**Problem statement:** Restate the following entries exactly. Keep the pictures out.

[Opening Data shown section]

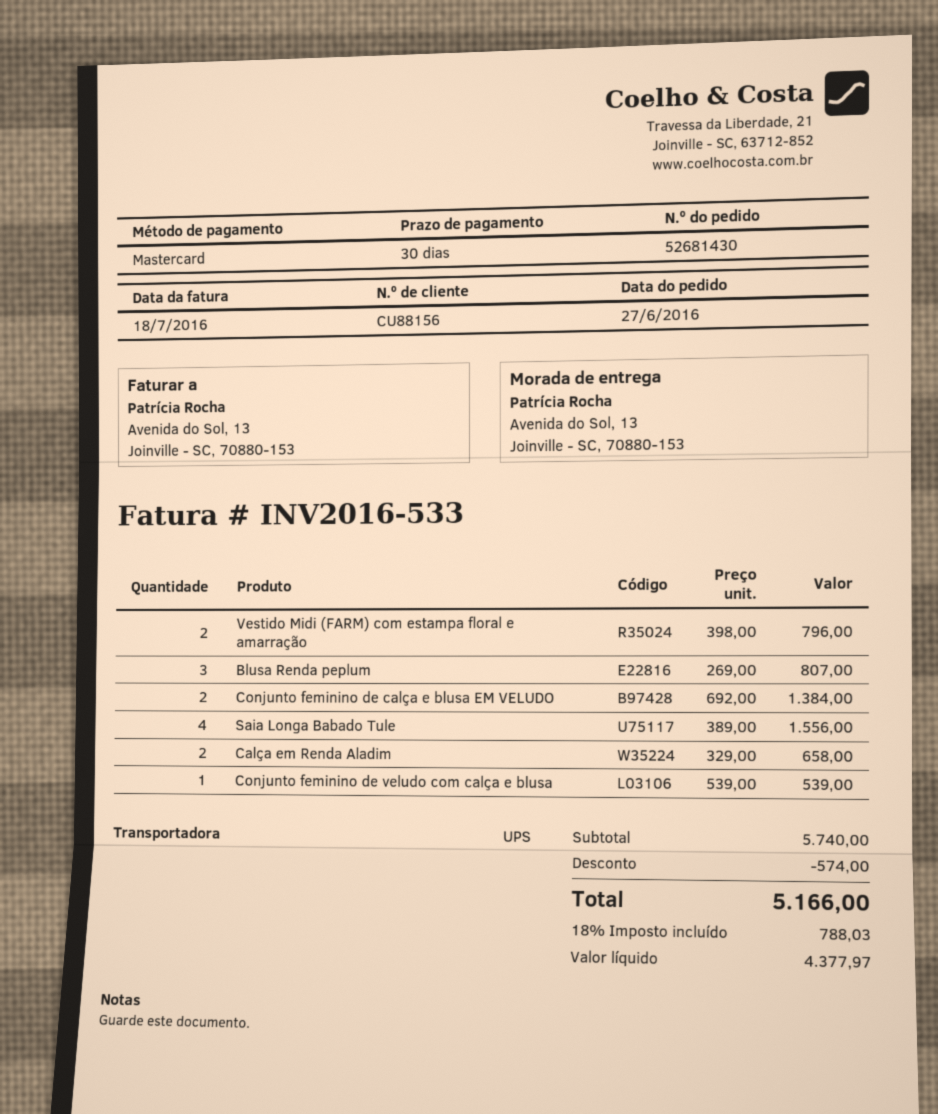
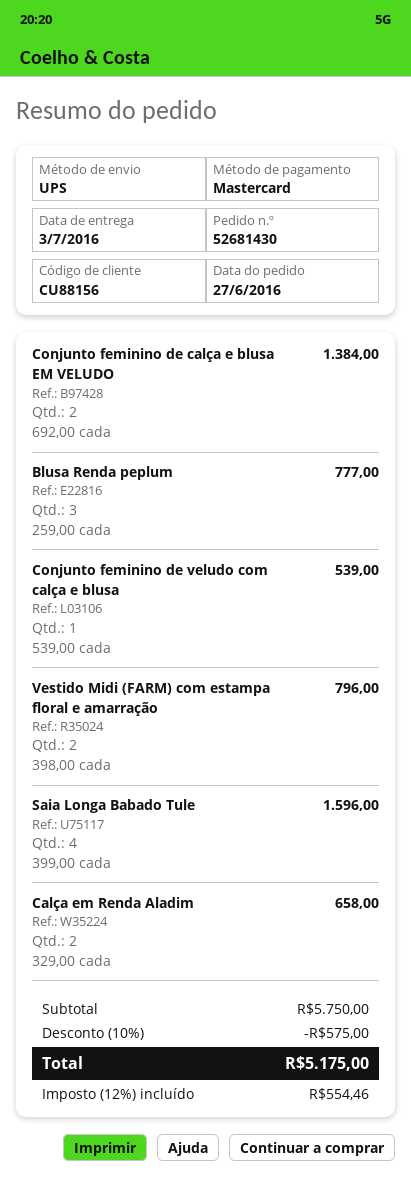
Blusa Renda peplum: 3 x 269.00 = 807.00 -> 3 x 259.00 = 777.00
Saia Longa Babado Tule: 4 x 389.00 = 1556.00 -> 4 x 399.00 = 1596.00
subtotal: 5740.00 -> 5750.00
discount: 574.00 -> 575.00
tax: 18% = 788.03 -> 12% = 554.46
total: 5166.00 -> 5175.00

[Closing Data shown section]

**Solution for this problem:**
Blusa Renda peplum: 3 x 269.00 = 807.00 -> 3 x 259.00 = 777.00
Saia Longa Babado Tule: 4 x 389.00 = 1556.00 -> 4 x 399.00 = 1596.00
subtotal: 5740.00 -> 5750.00
discount: 574.00 -> 575.00
tax: 18% = 788.03 -> 12% = 554.46
total: 5166.00 -> 5175.00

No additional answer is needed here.